Abstract

Moving upstairs or down the hall from the lobbies and common areas, we find that function continues to be the priority, by necessity, and there are fewer options for creating a pleasing ambience. We encourage families of the sickest patients to bring in items from home; quilts, blankets, family photos, flowers, plants, stuffed toys, and other items begin to soften the institutional appearance of the patient's room. We close the door, attempt to keep the area quiet, and post icons to alert staff about a need for privacy and minimal interruptions. Shielding the very sick or dying patient from unpleasant sights, smells, and noise is difficult to orchestrate.

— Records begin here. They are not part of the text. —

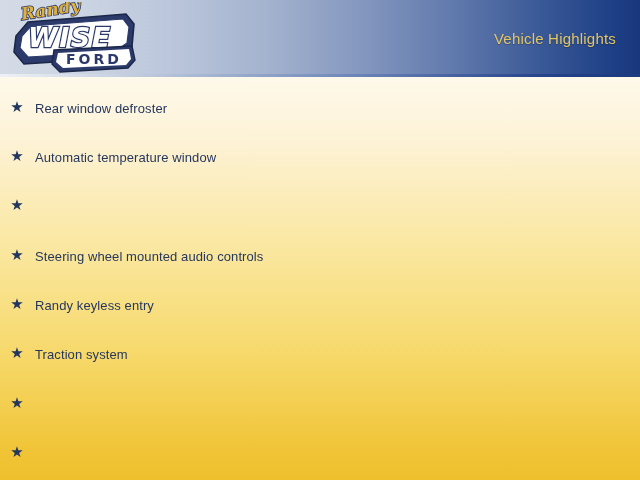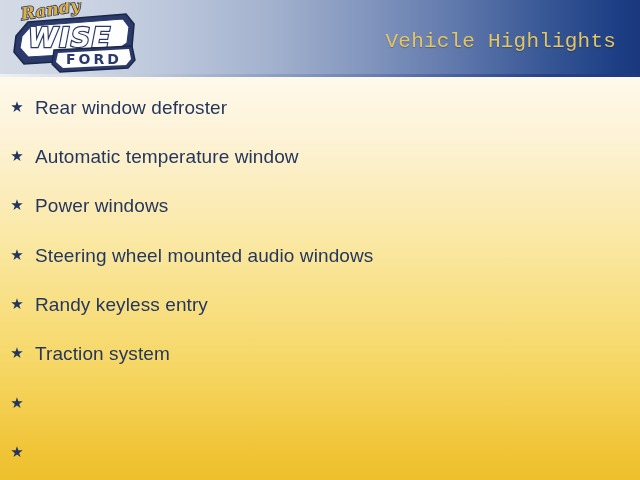--- a/index.html
+++ b/index.html
@@ -54,26 +54,25 @@
     width: 640px;
     height: 3px;
     background: linear-gradient(to right, #eef1f6 0%, #c3cede 20%, #6e86b8 55%, #26428a 85%, #1b3madeup 100%);
     background: linear-gradient(to right, #eef1f6 0%, #c3cede 20%, #6e86b8 55%, #26428a 85%, #1b3a80 100%);
   }
 
   .header-title {
     position: absolute;
     right: 24px;
     top: 30px;
-    font-size: 21px;
+    font-size: 15px;
     letter-spacing: 0.2px;
     color: #e3c563;
     white-space: nowrap;
     text-shadow: 0 1px 1px rgba(0,0,0,0.25);
-    font-family: Liberation Mono, monospace;
   }
 
   
   .logo {
     position: absolute;
     left: 8px;
     top: 2px;
     width: 132px;
     height: 72px;
   }
@@ -104,21 +103,21 @@
     width: 14px;
     height: 14px;
     line-height: 14px;
     font-size: 15px;
     color: #23365f;
     text-align: center;
     position: relative;
     top: -1px;
   }
   .feature-text {
-    font-size: 19px;
+    font-size: 13px;
     color: #26375d;
     white-space: nowrap;
     letter-spacing: 0.1px;
   }
 </style>
 </head>
 <body>
 
 <div class="slide">
 
@@ -156,26 +155,25 @@
       <span class="feature-text">Rear window defroster</span>
     </li>
 
     <li class="feature-item" style="top:70px">
       <span class="bullet-star">★</span>
       <span class="feature-text">Automatic temperature window</span>
     </li>
 
     <li class="feature-item" style="top:119px">
       <span class="bullet-star">★</span>
-      <span class="feature-text">Power windows</span>
     </li>
 
     <li class="feature-item" style="top:169px">
       <span class="bullet-star">★</span>
-      <span class="feature-text">Steering wheel mounted audio windows</span>
+      <span class="feature-text">Steering wheel mounted audio controls</span>
     </li>
 
     <li class="feature-item" style="top:218px">
       <span class="bullet-star">★</span>
       <span class="feature-text">Randy keyless entry</span>
     </li>
 
     <li class="feature-item" style="top:267px">
       <span class="bullet-star">★</span>
       <span class="feature-text">Traction system</span>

I spent two nights in a hospital a year ago in a private room at the farthest end of the hall from the central nurses' desk (by prearrangement) after elective surgery. My only control of the lights was “on” or “off” (bright fluorescent or dark), and I could control noise by closing my room door, which muffled but did not eliminate the unit noise. I failed to bring my iPod to the hospital because I had expected only a one-night stay and that the effects of anesthesia and analgesics would help me accommodate to my nonhome environment. By the second night, completely alert and no longer under the influence of strong medications, I wakened repeatedly to innumerable unit noises and began counting the hours until I could go home and regain control of my environment.

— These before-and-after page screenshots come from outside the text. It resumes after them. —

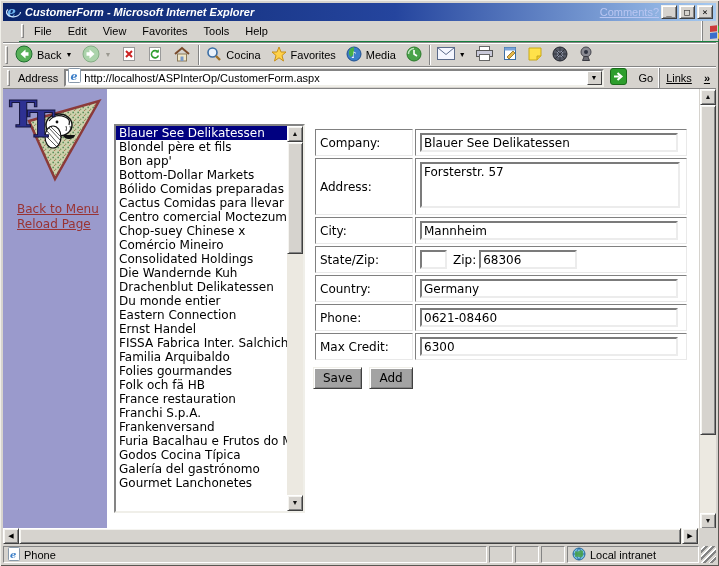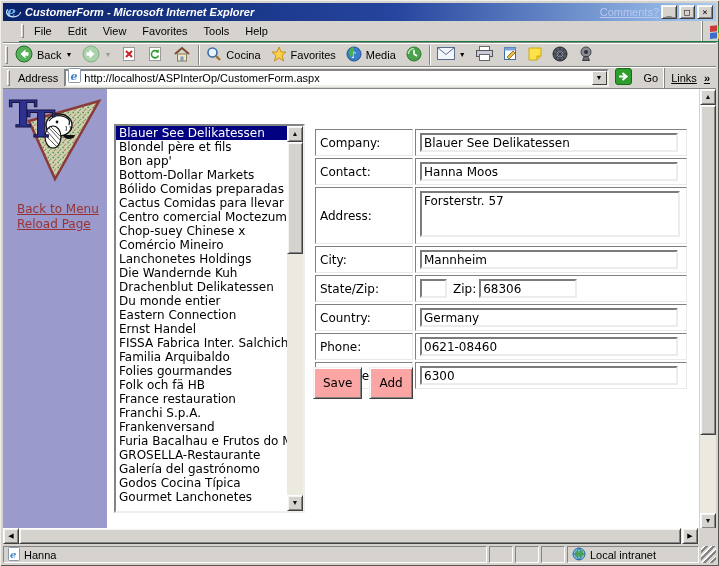--- a/index.html
+++ b/index.html
@@ -59,21 +59,21 @@
   .addr-label { font-size:11px; margin:0 6px 0 6px; }
   .url-box { flex:1; height:18px; background:#fff;
     border:2px solid; border-color:#848484 #f0efe9 #f0efe9 #848484;
     display:flex; align-items:center; padding-left:2px; }
   .url-text { font-size:11px; flex:1; white-space:nowrap; overflow:hidden; margin-left:3px;}
   .url-dd { width:15px; height:14px; background:#d6d3ce;
     border:1px solid; border-color:#fff #404040 #404040 #fff;
     font-size:7px; text-align:center; line-height:12px; cursor:pointer; }
   .go-btn { display:flex; align-items:center; gap:12px; font-size:11px; padding:0 6px; cursor:pointer; height:20px;}
   .links-area { display:flex; align-items:center; font-size:11px; padding:0 4px 0 6px;
-    border-left:1px solid #848484; box-shadow:-1px 0 0 #fff; height:20px; gap:7px; cursor:pointer;text-decoration:underline;}
+    border-left:1px solid #848484; box-shadow:-1px 0 0 #fff; height:20px; gap:12px; cursor:pointer;text-decoration:underline;}
   .chev { font-weight:bold; font-size:11px; }
   
   .content { position:absolute; left:3px; top:88px; width:713px; height:440px;
     background:#fff; border-top:1px solid #848484; }
   .sidebar { position:absolute; left:0; top:0; width:104px; height:440px; background:#9a9acc; }
   .side-link { position:absolute; left:14px; font-family:"DejaVu Sans", sans-serif;
     font-size:12px; color:#993333; text-decoration:underline; cursor:pointer; white-space:nowrap;}
   
   .listbox { position:absolute; left:111px; top:35px; width:191px; height:389px; background:#fff;
     border:2px solid; border-color:#848484 #f0efe9 #f0efe9 #848484; }
@@ -96,22 +96,22 @@
   td.lbl { width:98px;margin-left:8px; }
   td.fld { width:272px; }
   .tin { font-family:"DejaVu Sans", sans-serif; font-size:12px; height:19px; padding:1px 2px;
     border:2px solid; border-color:#7b7b7b #ececec #ececec #7b7b7b; background:#fff; }
   .tin.wide { width:258px; }
   .tin.state { width:27px; }
   .tin.zip { width:98px; }
   textarea.tin { width:260px; height:46px; resize:none; overflow:hidden; }
   .zip-lab { margin:0 3px 0 6px; }
   .btn-row { position:absolute; left:310px; top:278px; display:flex; gap:7px; }
-  .push-btn { font-family:"DejaVu Sans", sans-serif; font-size:12px; height:32px; padding:1px 9px 2px 9px;
-    background:#fca5a5; color:#000; cursor:pointer;
+  .push-btn { font-family:"DejaVu Sans", sans-serif; font-size:12px; height:22px; padding:1px 9px 2px 9px;
+    background:#a3a3a3; color:#000; cursor:pointer;
     border:1px solid; border-color:#f0efe9 #404040 #404040 #f0efe9;
     box-shadow: inset 1px 1px 0 #fff, inset -1px -1px 0 #848484; }
   
   .page-vscroll { position:absolute; right:0; top:0; width:17px; height:440px; background:#ece9e1;
     border-left:1px solid #d6d3ce;}
   .page-vscroll .sb-btn, .page-vscroll .sb-thumb { width:16px; left:0; }
   
   .hscroll { position:absolute; left:3px; top:528px; width:713px; height:16px; background:#ece9e1; }
   .hs-btn { position:absolute; top:0; width:16px; height:16px; background:#d6d3ce;
     border:1px solid; border-color:#fff #404040 #404040 #fff;
@@ -396,58 +396,53 @@
       <div class="lb-items">
           <div class="lb-item selected">Blauer See Delikatessen</div>
           <div class="lb-item">Blondel père et fils</div>
           <div class="lb-item">Bon app'</div>
           <div class="lb-item">Bottom-Dollar Markets</div>
           <div class="lb-item">Bólido Comidas preparadas</div>
           <div class="lb-item">Cactus Comidas para llevar</div>
           <div class="lb-item">Centro comercial Moctezuma</div>
           <div class="lb-item">Chop-suey Chinese x</div>
           <div class="lb-item">Comércio Mineiro</div>
-          <div class="lb-item">Lanchonetes Holdings</div>
+          <div class="lb-item">Consolidated Holdings</div>
           <div class="lb-item">Die Wandernde Kuh</div>
           <div class="lb-item">Drachenblut Delikatessen</div>
           <div class="lb-item">Du monde entier</div>
           <div class="lb-item">Eastern Connection</div>
           <div class="lb-item">Ernst Handel</div>
           <div class="lb-item">FISSA Fabrica Inter. Salchich</div>
           <div class="lb-item">Familia Arquibaldo</div>
           <div class="lb-item">Folies gourmandes</div>
           <div class="lb-item">Folk och fä HB</div>
           <div class="lb-item">France restauration</div>
           <div class="lb-item">Franchi S.p.A.</div>
           <div class="lb-item">Frankenversand</div>
           <div class="lb-item">Furia Bacalhau e Frutos do M</div>
-          <div class="lb-item">GROSELLA-Restaurante</div>
+          <div class="lb-item">Godos Cocina Típica</div>
           <div class="lb-item">Galería del gastrónomo</div>
-          <div class="lb-item">Godos Cocina Típica</div>
           <div class="lb-item">Gourmet Lanchonetes</div>
         </div>
       <div class="lb-scroll">
         <div class="sb-btn" style="top:0">▲</div>
         <div class="sb-thumb" style="top:16px;height:112px"></div>
         <div class="sb-btn" style="bottom:0">▼</div>
       </div>
     </div>
 
     <div class="form-area">
       <table class="cust">
         <tbody>
             <tr>
           <td class="lbl">Company:</td>
           <td class="fld"><input class="tin wide" value="Blauer See Delikatessen" style=""></td>
         </tr>
         <tr>
-          <td class="lbl">Contact:</td>
-          <td class="fld"><input class="tin wide" value="Hanna Moos" style=""></td>
-        </tr>
-        <tr>
           <td class="lbl">Address:</td>
           <td class="fld"><textarea class="tin" style="">Forsterstr. 57</textarea></td>
         </tr>
         <tr>
           <td class="lbl">City:</td>
           <td class="fld"><input class="tin wide" value="Mannheim" style=""></td>
         </tr>
         <tr>
           <td class="lbl">State/Zip:</td>
           <td class="fld">
@@ -489,21 +484,21 @@
   </div>
 
   <div class="statusbar">
     <div class="pane pane-main">
       <span>
         <svg width="12" height="14" viewBox="0 0 12 14">
           <rect x="0.5" y="0.5" width="11" height="13" rx="1" fill="#fff" stroke="#8899aa"></rect>
           <text x="2" y="11" font-size="10" font-weight="bold" font-style="italic" fill="#3b7ec8" font-family="DejaVu Serif">e</text>
         </svg>
       </span>
-      <span>Hanna</span>
+      <span>Phone</span>
     </div>
     <div class="pane pane-sm"></div>
     <div class="pane pane-sm"></div>
     <div class="pane pane-sm"></div>
     <div class="pane pane-zone">
       <span>
         <svg width="14" height="14" viewBox="0 0 14 14">
           <circle cx="7" cy="7" r="6" fill="#7ac2e8" stroke="#2a6a9a"></circle>
           <path d="M1 7 H13 M7 1 A8.5 8.5 0 0 1 7 13 M7 1 A8.5 8.5 0 0 0 7 13" stroke="#2a6a9a" fill="none"></path>
           <path d="M3 4 q2 1.5 4 0 q2 -1.5 4 0 L11 9 q-2 2 -4 1 q-2 -1 -4 0 Z" fill="#4aa34a" opacity="0.85"></path>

It may not be feasible to reduce institutional noises due to the complexity and number of individuals involved. Thus, investigators at the MD Anderson Cancer Center explored preferences for background music versus ordinary sound in cancer patients, family caregivers, and health care staff on the inpatient palliative care unit and in the supportive care clinic. 3 Soft, relaxing instrumental music without voices, including jazz and classical music, was played during the day in corridors, at the desk, and in family or waiting rooms. Music was audible to inpatients if their room door was open. Patients, caregivers, and staff preferred background music to ordinary sound; differences in preferred music style were noted according to demographic characteristics. The authors emphasized that patient music style preferences, should be considered if music is used for patients.

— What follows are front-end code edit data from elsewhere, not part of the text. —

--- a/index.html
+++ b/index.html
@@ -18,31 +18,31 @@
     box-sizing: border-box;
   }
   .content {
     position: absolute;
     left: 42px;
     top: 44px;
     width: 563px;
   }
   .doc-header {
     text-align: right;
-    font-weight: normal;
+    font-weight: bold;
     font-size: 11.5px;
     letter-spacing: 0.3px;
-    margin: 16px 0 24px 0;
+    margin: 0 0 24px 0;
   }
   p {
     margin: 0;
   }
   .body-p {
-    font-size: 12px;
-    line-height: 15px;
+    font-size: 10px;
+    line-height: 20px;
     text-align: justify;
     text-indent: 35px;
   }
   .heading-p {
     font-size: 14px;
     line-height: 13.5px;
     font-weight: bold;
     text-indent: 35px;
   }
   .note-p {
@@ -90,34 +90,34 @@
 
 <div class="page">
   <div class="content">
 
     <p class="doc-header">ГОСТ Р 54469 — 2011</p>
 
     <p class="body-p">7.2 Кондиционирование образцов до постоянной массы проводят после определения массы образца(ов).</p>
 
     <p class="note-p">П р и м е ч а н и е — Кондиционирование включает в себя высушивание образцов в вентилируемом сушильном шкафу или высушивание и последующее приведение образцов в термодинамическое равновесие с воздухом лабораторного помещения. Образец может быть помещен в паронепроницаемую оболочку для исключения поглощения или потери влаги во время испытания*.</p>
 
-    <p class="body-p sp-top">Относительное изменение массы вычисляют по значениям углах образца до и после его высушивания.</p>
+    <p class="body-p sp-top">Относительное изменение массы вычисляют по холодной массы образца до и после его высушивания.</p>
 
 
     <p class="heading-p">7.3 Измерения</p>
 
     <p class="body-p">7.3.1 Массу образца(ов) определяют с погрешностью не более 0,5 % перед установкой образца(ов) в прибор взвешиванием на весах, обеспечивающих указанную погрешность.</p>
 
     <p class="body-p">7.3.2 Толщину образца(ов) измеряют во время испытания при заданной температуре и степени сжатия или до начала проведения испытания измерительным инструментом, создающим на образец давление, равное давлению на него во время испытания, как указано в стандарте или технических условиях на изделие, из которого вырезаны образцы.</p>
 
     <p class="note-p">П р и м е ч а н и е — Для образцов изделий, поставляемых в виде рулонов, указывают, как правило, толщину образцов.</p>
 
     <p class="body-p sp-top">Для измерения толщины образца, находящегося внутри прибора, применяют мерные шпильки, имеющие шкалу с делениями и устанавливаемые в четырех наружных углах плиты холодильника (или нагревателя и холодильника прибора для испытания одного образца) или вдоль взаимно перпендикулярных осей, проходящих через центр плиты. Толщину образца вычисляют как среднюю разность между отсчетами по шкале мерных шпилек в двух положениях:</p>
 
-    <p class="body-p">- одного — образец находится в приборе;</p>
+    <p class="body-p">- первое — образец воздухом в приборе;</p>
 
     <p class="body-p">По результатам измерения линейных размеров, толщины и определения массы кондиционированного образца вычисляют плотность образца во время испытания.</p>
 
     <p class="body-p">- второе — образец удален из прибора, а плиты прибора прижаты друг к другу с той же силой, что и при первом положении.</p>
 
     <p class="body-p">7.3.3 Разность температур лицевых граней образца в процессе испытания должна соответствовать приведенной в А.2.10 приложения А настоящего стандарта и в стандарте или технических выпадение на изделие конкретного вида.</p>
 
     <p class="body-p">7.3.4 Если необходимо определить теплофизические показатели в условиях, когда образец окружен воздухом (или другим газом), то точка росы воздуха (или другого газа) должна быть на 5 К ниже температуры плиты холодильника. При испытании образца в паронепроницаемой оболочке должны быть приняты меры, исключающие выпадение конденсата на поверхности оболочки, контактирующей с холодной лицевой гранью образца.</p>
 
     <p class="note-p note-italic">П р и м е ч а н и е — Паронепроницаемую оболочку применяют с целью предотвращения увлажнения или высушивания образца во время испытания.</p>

As I read this carefully designed prospective study I imagined a very sick or dying patient who is too weak to protest or stop an unwanted music choice. I would be annoyed (very annoyed) if I was subjected to country music and could not get away or turn it off; no offense intended to country music aficionados. Hence, clinicians seeking to translate these findings must consider both an identification of the patient's music preference and a means of detecting when the music is annoying rather than soothing. I'll close with an important quote from the movie Blues Brothers: 4
Elwood: “What kind of music do you usually have here?”
Waitress: “Oh, we got both kinds. We got country and western.”